Below is a block of records; repeat each one exactly.

(Front-end code change data)
--------
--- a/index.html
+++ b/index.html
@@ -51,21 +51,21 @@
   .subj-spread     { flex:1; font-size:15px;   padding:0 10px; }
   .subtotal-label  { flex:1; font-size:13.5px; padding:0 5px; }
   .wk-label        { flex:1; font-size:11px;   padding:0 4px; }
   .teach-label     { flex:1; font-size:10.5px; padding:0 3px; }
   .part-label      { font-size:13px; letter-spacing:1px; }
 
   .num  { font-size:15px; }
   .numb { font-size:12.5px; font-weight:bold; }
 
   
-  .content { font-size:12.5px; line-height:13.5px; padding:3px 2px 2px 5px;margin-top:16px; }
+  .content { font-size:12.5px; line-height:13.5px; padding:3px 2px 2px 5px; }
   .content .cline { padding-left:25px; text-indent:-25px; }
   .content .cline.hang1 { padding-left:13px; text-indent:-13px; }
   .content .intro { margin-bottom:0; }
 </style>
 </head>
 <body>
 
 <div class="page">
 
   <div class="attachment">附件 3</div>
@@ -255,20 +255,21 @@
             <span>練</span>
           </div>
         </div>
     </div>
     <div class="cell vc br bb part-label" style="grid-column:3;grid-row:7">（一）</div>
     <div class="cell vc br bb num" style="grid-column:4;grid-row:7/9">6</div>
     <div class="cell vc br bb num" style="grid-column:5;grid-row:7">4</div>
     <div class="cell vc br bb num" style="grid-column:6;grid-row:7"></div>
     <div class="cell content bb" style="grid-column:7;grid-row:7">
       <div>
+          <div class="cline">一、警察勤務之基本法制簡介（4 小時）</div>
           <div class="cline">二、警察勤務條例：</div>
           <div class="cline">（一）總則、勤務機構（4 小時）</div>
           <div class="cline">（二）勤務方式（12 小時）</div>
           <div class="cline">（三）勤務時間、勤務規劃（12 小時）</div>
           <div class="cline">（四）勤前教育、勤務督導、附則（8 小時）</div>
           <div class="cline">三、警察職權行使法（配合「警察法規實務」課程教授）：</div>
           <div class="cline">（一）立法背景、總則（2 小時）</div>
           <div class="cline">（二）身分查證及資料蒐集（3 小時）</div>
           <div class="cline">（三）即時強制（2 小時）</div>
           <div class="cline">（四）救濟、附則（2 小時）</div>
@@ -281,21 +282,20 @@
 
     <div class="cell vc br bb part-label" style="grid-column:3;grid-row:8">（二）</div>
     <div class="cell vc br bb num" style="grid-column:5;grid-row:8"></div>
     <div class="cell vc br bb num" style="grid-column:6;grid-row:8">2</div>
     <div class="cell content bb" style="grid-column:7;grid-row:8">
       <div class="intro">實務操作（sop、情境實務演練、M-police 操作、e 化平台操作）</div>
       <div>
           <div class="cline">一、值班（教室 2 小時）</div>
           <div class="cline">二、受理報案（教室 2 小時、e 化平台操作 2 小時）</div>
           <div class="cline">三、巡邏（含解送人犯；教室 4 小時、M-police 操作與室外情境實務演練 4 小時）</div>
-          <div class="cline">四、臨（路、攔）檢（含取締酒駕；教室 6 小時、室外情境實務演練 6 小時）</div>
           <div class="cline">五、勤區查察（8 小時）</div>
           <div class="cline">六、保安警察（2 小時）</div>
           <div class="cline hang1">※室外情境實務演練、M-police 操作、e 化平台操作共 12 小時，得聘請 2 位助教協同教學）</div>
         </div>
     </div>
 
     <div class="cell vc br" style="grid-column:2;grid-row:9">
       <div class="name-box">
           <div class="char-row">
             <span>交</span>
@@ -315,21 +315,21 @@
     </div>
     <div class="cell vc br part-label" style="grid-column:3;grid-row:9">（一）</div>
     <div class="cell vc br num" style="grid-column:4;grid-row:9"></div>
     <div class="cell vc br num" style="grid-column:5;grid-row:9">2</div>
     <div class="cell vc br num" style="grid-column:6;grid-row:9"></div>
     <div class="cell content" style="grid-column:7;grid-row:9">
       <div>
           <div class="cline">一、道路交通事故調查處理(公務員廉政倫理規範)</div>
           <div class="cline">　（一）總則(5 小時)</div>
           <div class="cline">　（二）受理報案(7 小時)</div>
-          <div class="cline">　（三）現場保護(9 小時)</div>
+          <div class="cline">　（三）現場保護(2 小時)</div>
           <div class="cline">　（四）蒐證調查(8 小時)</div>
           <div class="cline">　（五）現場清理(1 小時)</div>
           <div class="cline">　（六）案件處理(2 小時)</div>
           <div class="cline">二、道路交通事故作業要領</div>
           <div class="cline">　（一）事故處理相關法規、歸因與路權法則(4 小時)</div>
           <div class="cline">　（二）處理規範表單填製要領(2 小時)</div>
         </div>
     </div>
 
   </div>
--------
### EXERCISE ANSWER
--- a/index.html
+++ b/index.html
@@ -51,21 +51,21 @@
   .subj-spread     { flex:1; font-size:15px;   padding:0 10px; }
   .subtotal-label  { flex:1; font-size:13.5px; padding:0 5px; }
   .wk-label        { flex:1; font-size:11px;   padding:0 4px; }
   .teach-label     { flex:1; font-size:10.5px; padding:0 3px; }
   .part-label      { font-size:13px; letter-spacing:1px; }
 
   .num  { font-size:15px; }
   .numb { font-size:12.5px; font-weight:bold; }
 
   
-  .content { font-size:12.5px; line-height:13.5px; padding:3px 2px 2px 5px;margin-top:16px; }
+  .content { font-size:12.5px; line-height:13.5px; padding:3px 2px 2px 5px; }
   .content .cline { padding-left:25px; text-indent:-25px; }
   .content .cline.hang1 { padding-left:13px; text-indent:-13px; }
   .content .intro { margin-bottom:0; }
 </style>
 </head>
 <body>
 
 <div class="page">
 
   <div class="attachment">附件 3</div>
@@ -255,20 +255,21 @@
             <span>練</span>
           </div>
         </div>
     </div>
     <div class="cell vc br bb part-label" style="grid-column:3;grid-row:7">（一）</div>
     <div class="cell vc br bb num" style="grid-column:4;grid-row:7/9">6</div>
     <div class="cell vc br bb num" style="grid-column:5;grid-row:7">4</div>
     <div class="cell vc br bb num" style="grid-column:6;grid-row:7"></div>
     <div class="cell content bb" style="grid-column:7;grid-row:7">
       <div>
+          <div class="cline">一、警察勤務之基本法制簡介（4 小時）</div>
           <div class="cline">二、警察勤務條例：</div>
           <div class="cline">（一）總則、勤務機構（4 小時）</div>
           <div class="cline">（二）勤務方式（12 小時）</div>
           <div class="cline">（三）勤務時間、勤務規劃（12 小時）</div>
           <div class="cline">（四）勤前教育、勤務督導、附則（8 小時）</div>
           <div class="cline">三、警察職權行使法（配合「警察法規實務」課程教授）：</div>
           <div class="cline">（一）立法背景、總則（2 小時）</div>
           <div class="cline">（二）身分查證及資料蒐集（3 小時）</div>
           <div class="cline">（三）即時強制（2 小時）</div>
           <div class="cline">（四）救濟、附則（2 小時）</div>
@@ -281,21 +282,20 @@
 
     <div class="cell vc br bb part-label" style="grid-column:3;grid-row:8">（二）</div>
     <div class="cell vc br bb num" style="grid-column:5;grid-row:8"></div>
     <div class="cell vc br bb num" style="grid-column:6;grid-row:8">2</div>
     <div class="cell content bb" style="grid-column:7;grid-row:8">
       <div class="intro">實務操作（sop、情境實務演練、M-police 操作、e 化平台操作）</div>
       <div>
           <div class="cline">一、值班（教室 2 小時）</div>
           <div class="cline">二、受理報案（教室 2 小時、e 化平台操作 2 小時）</div>
           <div class="cline">三、巡邏（含解送人犯；教室 4 小時、M-police 操作與室外情境實務演練 4 小時）</div>
-          <div class="cline">四、臨（路、攔）檢（含取締酒駕；教室 6 小時、室外情境實務演練 6 小時）</div>
           <div class="cline">五、勤區查察（8 小時）</div>
           <div class="cline">六、保安警察（2 小時）</div>
           <div class="cline hang1">※室外情境實務演練、M-police 操作、e 化平台操作共 12 小時，得聘請 2 位助教協同教學）</div>
         </div>
     </div>
 
     <div class="cell vc br" style="grid-column:2;grid-row:9">
       <div class="name-box">
           <div class="char-row">
             <span>交</span>
@@ -315,21 +315,21 @@
     </div>
     <div class="cell vc br part-label" style="grid-column:3;grid-row:9">（一）</div>
     <div class="cell vc br num" style="grid-column:4;grid-row:9"></div>
     <div class="cell vc br num" style="grid-column:5;grid-row:9">2</div>
     <div class="cell vc br num" style="grid-column:6;grid-row:9"></div>
     <div class="cell content" style="grid-column:7;grid-row:9">
       <div>
           <div class="cline">一、道路交通事故調查處理(公務員廉政倫理規範)</div>
           <div class="cline">　（一）總則(5 小時)</div>
           <div class="cline">　（二）受理報案(7 小時)</div>
-          <div class="cline">　（三）現場保護(9 小時)</div>
+          <div class="cline">　（三）現場保護(2 小時)</div>
           <div class="cline">　（四）蒐證調查(8 小時)</div>
           <div class="cline">　（五）現場清理(1 小時)</div>
           <div class="cline">　（六）案件處理(2 小時)</div>
           <div class="cline">二、道路交通事故作業要領</div>
           <div class="cline">　（一）事故處理相關法規、歸因與路權法則(4 小時)</div>
           <div class="cline">　（二）處理規範表單填製要領(2 小時)</div>
         </div>
     </div>
 
   </div>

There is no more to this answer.